[Excerpted data — start]

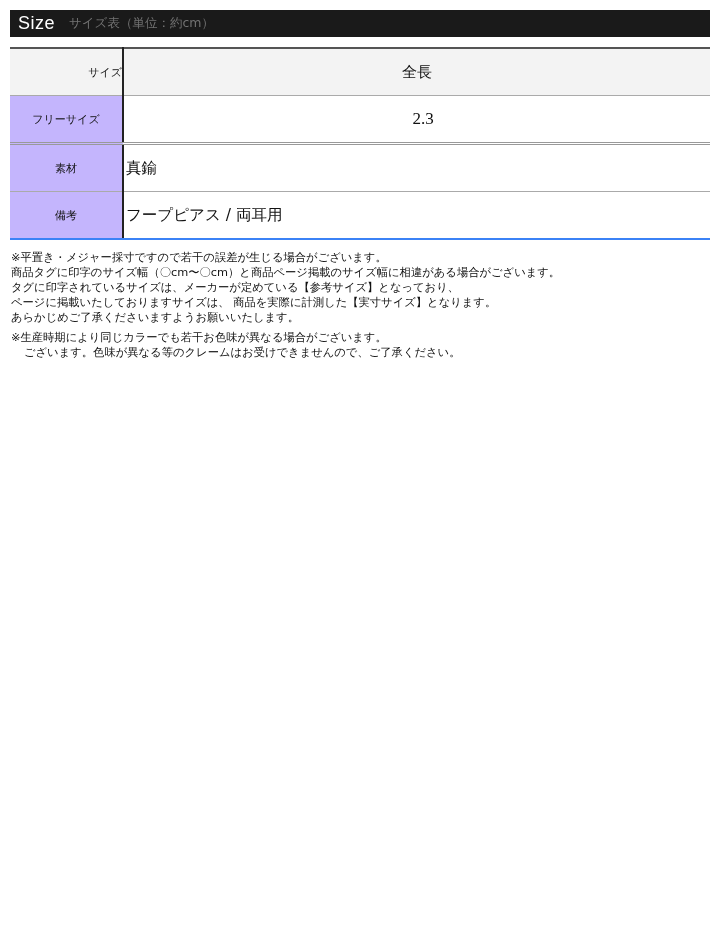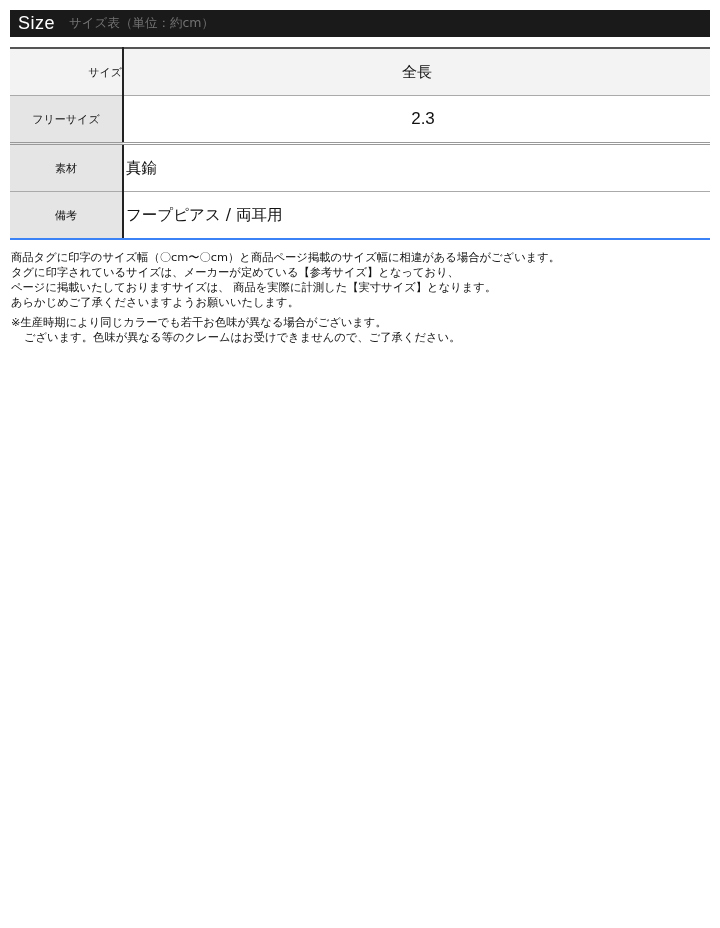--- a/index.html
+++ b/index.html
@@ -13,7 +13,7 @@
     table.size-table { position: absolute; left: 10px; top: 47px; width: 700px;
       border-collapse: collapse; table-layout: fixed; }
     table.size-table td { height: 46px; padding: 0; vertical-align: middle; }
-    .label-col { width: 112px; background: #e5e5e5; text-align: center; font-size: 11px;
+    .label-col { width: 112px; background: #c4b5fd; text-align: center; font-size: 11px;
       border-right: 2px solid #222; }
     .value-col { font-size: 15.5px; margin-top: 7px; }
     .row-head td { border-top: 2px solid #555; border-bottom: 1px solid #aaa; background: #f3f3f3; text-align: right; }

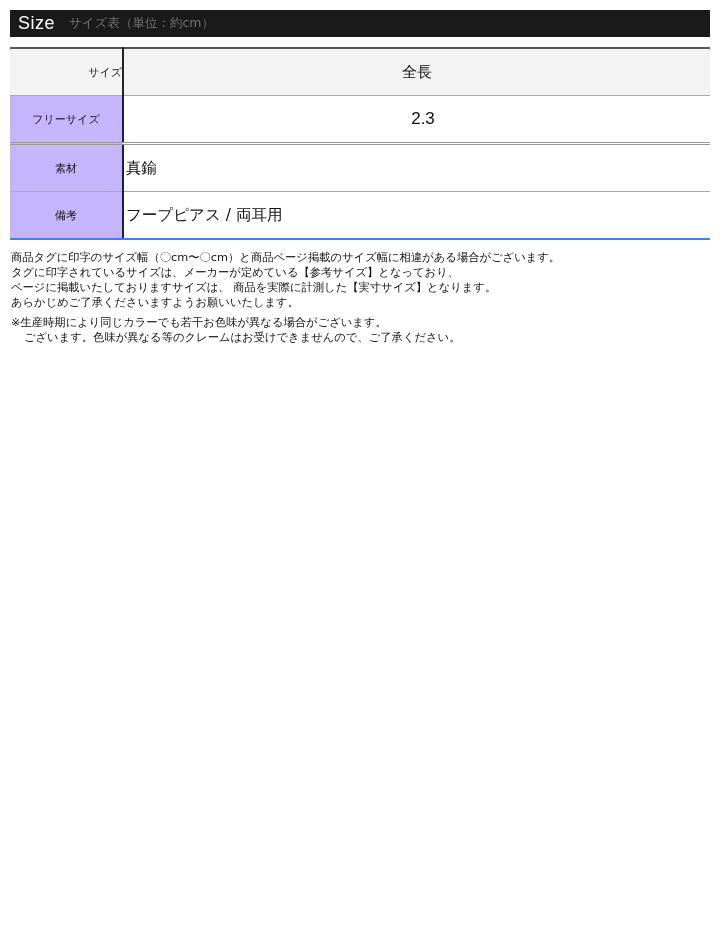--- a/index.html
+++ b/index.html
@@ -19,7 +19,7 @@
     .row-head td { border-top: 2px solid #555; border-bottom: 1px solid #aaa; background: #f3f3f3; text-align: right; }
     .row-head td.value-col { text-align: center; font-size: 15px; }
     .row-free td { border-bottom: 3px double #999; }
-    .row-free td.value-col { text-align: center; font-size: 17px; font-family: Liberation Sans, sans-serif; background: #fff; padding-left: 12px; }
+    .row-free td.value-col { text-align: center; font-size: 17px; font-family: Liberation Serif, serif; background: #fff; padding-left: 12px; }
     .row-material td { border-bottom: 1px solid #aaa; }
     .row-material td.value-col, .row-remarks td.value-col { text-align: left; padding-left: 2px; background: #fff; }
     .row-remarks td { border-bottom: 2px solid #3b82f6; }

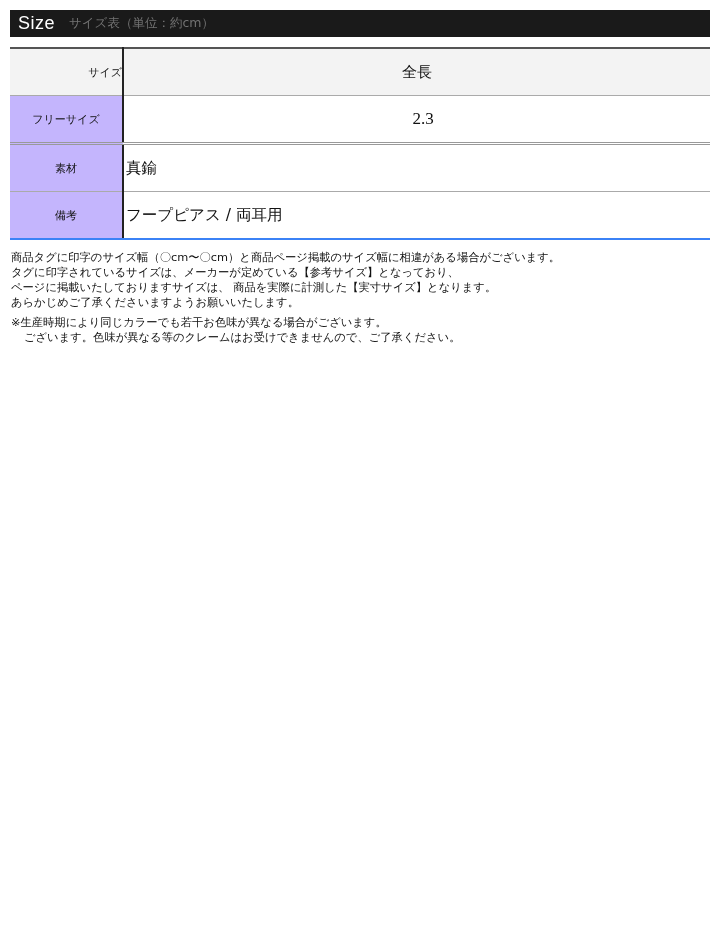--- a/index.html
+++ b/index.html
@@ -59,6 +59,7 @@
   </table>
 
 <div class="notes">
+  <div class="line">※平置き・メジャー採寸ですので若干の誤差が生じる場合がございます。</div>
   <div class="line">商品タグに印字のサイズ幅（〇cm〜〇cm）と商品ページ掲載のサイズ幅に相違がある場合がございます。</div>
   <div class="line">タグに印字されているサイズは、メーカーが定めている【参考サイズ】となっており、</div>
   <div class="line">ページに掲載いたしておりますサイズは、 商品を実際に計測した【実寸サイズ】となります。</div>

[Excerpted data — finish]

What is needed is a verbatim copy of every line in the records above from the one containing "border-collapse: collapse; table-layout: fixed;" down to the one containing "#c4b5fd; text-align: center; font-size: 11px;", both included, and nothing more.

Expected answer:
       border-collapse: collapse; table-layout: fixed; }
     table.size-table td { height: 46px; padding: 0; vertical-align: middle; }
-    .label-col { width: 112px; background: #e5e5e5; text-align: center; font-size: 11px;
+    .label-col { width: 112px; background: #c4b5fd; text-align: center; font-size: 11px;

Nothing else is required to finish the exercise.